Tomatoes are a major source of lycopene, another effective antioxidant. An anomaly is that it appears to be more beneficial when foods rich in lycopene are processed. Tinned tomatoes and tomato puree, for example, are very good sources of lycopene.
In addition to being antioxidants, flavonoids are believed to protect against heart disease in other ways. There are many different flavonoids found in foods, having names such as caffeic, ellegic and ferulic acids. A higher intake of flavonoids has been associated with a reduced risk of cardiovascular disease. Flavonoids are predominantly found in fruit and vegetables, and also in red wine and in tea. A moderate amount of alcohol may protect against heart disease because of the flavonoids present, although this effect may also be due to the way in which alcohol works on certain types of cholesterol. However, excessive intakes of alcohol have the opposite effect, increasing the risk of heart disease.
Garlic and similar foods
Onion, garlic, leeks and chives are known as allium vegetables. These foods contain allyl sulphides that give them their characteristic smell. Research has shown that allyl sulphides may have antiseptic properties, cholesterol lowering effects and may protect against cancer, particularly of the stomach. Studies have shown that in areas where garlic and onion consumption are high, there are low rates of stomach cancer. However, much research is still needed, as it may be that some of the active ingredients are lost in processing garlic into garlic preparations.
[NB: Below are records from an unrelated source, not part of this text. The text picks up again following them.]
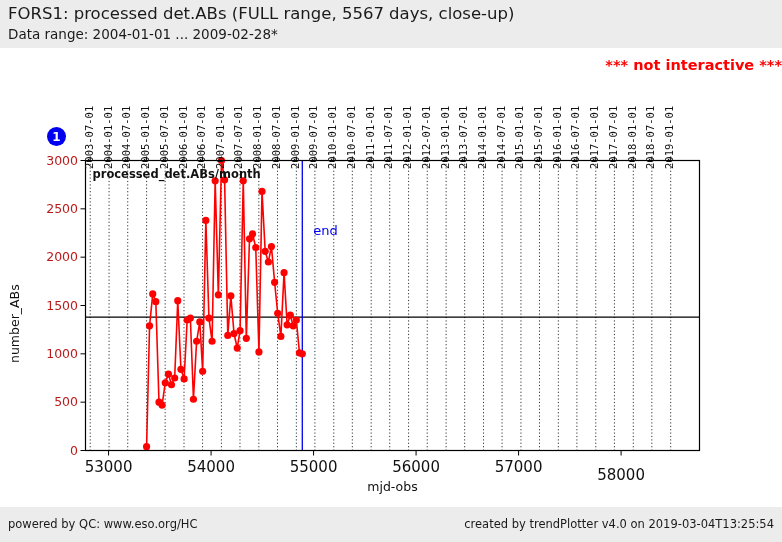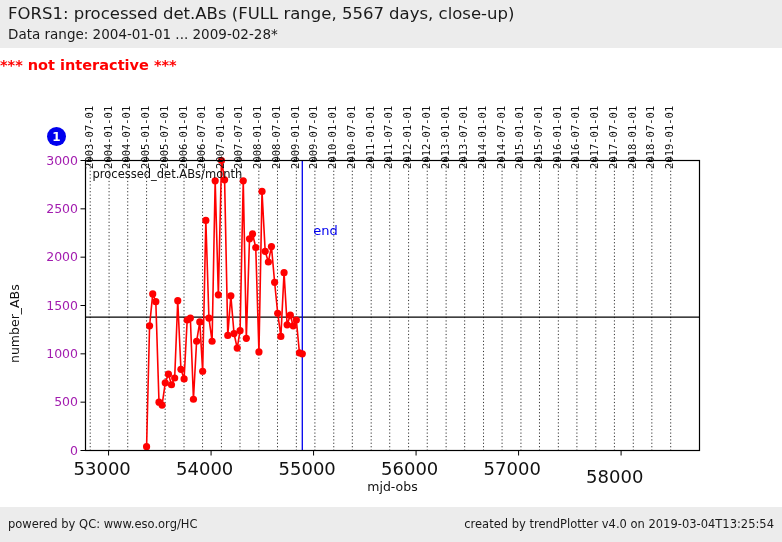--- a/index.html
+++ b/index.html
@@ -28,7 +28,7 @@
 
   .notice {
     position:absolute; left:0; top:57px; width:782px;
-    text-align:left; color:#ff0000; font-size:14.5px; font-weight:bold;
+    text-align:right; color:#ff0000; font-size:14.5px; font-weight:bold;
   }
 
   .badge {

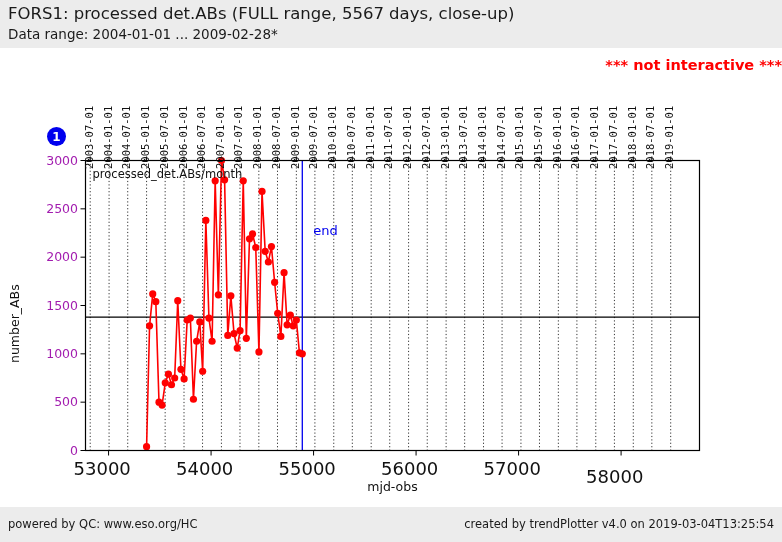--- a/index.html
+++ b/index.html
@@ -64,7 +64,7 @@
     transform:rotate(-90deg);
   }
   .ytick-label {
-    position:absolute; font-size:12.5px; color:#a21caf;
+    position:absolute; font-size:12.5px; color:#b91c1c;
     text-align:right; white-space:nowrap;
   }
   .xtick-label {

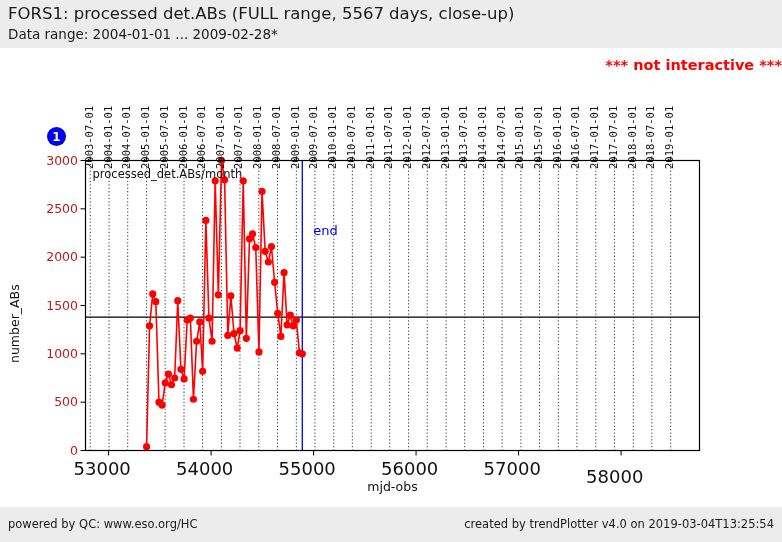--- a/index.html
+++ b/index.html
@@ -80,7 +80,7 @@
     text-align:center;
   }
   .series-label {
-    position:absolute; font-size:11.5px; color:#111; white-space:nowrap;
+    position:absolute; font-size:11.5px; color:#111; white-space:nowrap;font-weight:bold;
   }
   .end-label {
     position:absolute; font-size:13px; color:#0000ee; white-space:nowrap;

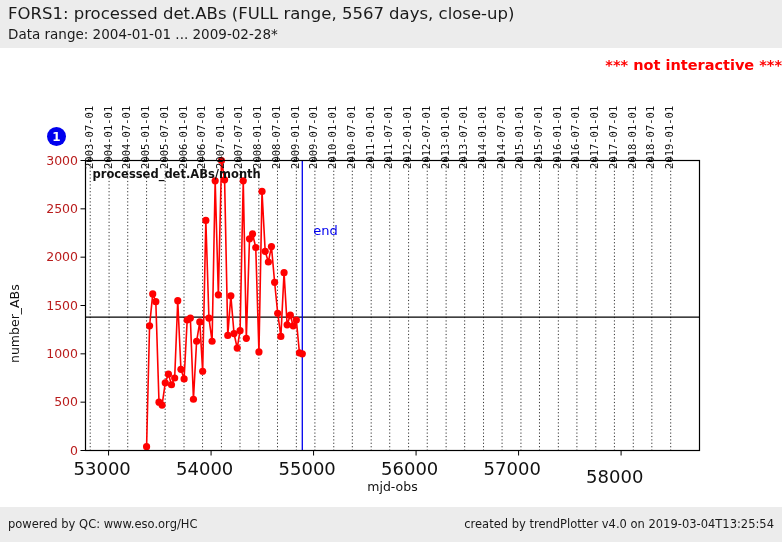--- a/index.html
+++ b/index.html
@@ -68,8 +68,8 @@
     text-align:right; white-space:nowrap;
   }
   .xtick-label {
-    position:absolute; font-size:18px; color:#111;
-    text-align:left; white-space:nowrap;
+    position:absolute; font-size:15px; color:#111;
+    text-align:center; white-space:nowrap;
   }
   .axis-title-y {
     position:absolute; font-size:12.5px; color:#111; white-space:nowrap;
Phytoestrogens are substances found naturally in plant foods, particularly pulses, and especially soya-beans. Oat-bran is another source. Research has shown that they may help some of the symptoms of the menopause such as hot flushes, and protect against osteoporosis, heart disease and some types of cancer.
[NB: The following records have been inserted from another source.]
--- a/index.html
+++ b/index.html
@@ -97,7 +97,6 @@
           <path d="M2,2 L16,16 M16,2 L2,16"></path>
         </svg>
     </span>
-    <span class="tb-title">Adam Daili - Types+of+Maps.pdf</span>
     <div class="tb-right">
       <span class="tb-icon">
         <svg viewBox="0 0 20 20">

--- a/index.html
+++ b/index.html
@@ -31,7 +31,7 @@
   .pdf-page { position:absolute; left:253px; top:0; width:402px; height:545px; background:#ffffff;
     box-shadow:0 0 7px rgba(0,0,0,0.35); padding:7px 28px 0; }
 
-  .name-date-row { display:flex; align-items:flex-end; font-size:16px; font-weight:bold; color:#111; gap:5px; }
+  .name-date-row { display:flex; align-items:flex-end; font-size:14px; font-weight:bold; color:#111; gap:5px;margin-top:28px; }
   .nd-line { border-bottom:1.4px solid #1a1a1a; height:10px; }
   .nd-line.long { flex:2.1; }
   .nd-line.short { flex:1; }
Their action may lie in the way the body metabolises phytoestrogens to produce substances which mimic the hormone oestrogen. During the menopause, oestrogen levels in women start to fall and this can lead to symptoms such as hot flushes. Oestrogen protects bone tissue, which is why women after the menopause are more at risk of osteoporosis.
Research is also looking at the way in which foods rich in phytoestrogens may protect against cancers of the breast, prostate and lungs. There is still more research required to prove the beneficial effects of increasing intake of phytoestrogen foods. However, foods such as oat bran, pulses and soya protein contribute towards a healthy diet in any case.
In the US it has long been common practice to fortify certain foods with vitamins and minerals, such as vitamins in margarine and breakfast cereals. This is often to make up for nutrients which are lost during processing. However, the new range of functional foods are aimed at treating medical conditions. Guidelines now recommend that the new products emerging are backed by scientific evidence, and there are also regulations about the health claims made on products.
Such foods often have to be eaten daily in fixed quantities to achieve the desired results, just like taking a particular drug. For example, margarines which lower cholesterol are only effective if consumed in adequate amounts each day. The cholesterol lowering effect is lost if consumption ceases..
This concept has actually been around for many years and describes the effect a carbohydrate food has on blood glucose levels. Carbohydrates can be divided into two groups, namely sugars, including fruit and milk, and starchy foods. All carbohydrate foods are digested into glucose, which is absorbed into the blood stream. Research has shown that different carbohydrate foods are digested and absorbed at different rates.
Foods with a high glycaemic index produce a rapid rise in blood glucose levels after eating, whereas low glycaemic index foods produce a much more gradual rise in the blood glucose.
Starchy foods with a high glycaemic index include potatoes and some breakfast cereals. Foods with a low glycaemic index include pasta, oats and lentils. Further factors which can affect the glycaemic index of a food are the cooking method, the amount of processing the food has undergone, and the other foods eaten with it. For example, eating cheese with bread produces a lower glycaemic index than eating the bread on its own. Furthermore, the effects vary from individual to individual.
It is believed that moving towards a lower GI diet helps individuals with diabetes or related conditions, as one of the main aims of treatment is to prevent a large rise in blood glucose levels after eating. There has also been increasing media coverage suggesting that low glycaemic index foods may help with weight control and blood lipid levels (cholesterol). However, more scientific evidence is required before this is proven.
It is important that high GI foods are not viewed as unhealthy if eaten as part of a balanced diet. There are some foods such as potatoes and certain fruit and vegetables which, although having a high GI value, are healthier choices than some lower GI foods having a higher fat content, such as chocolate.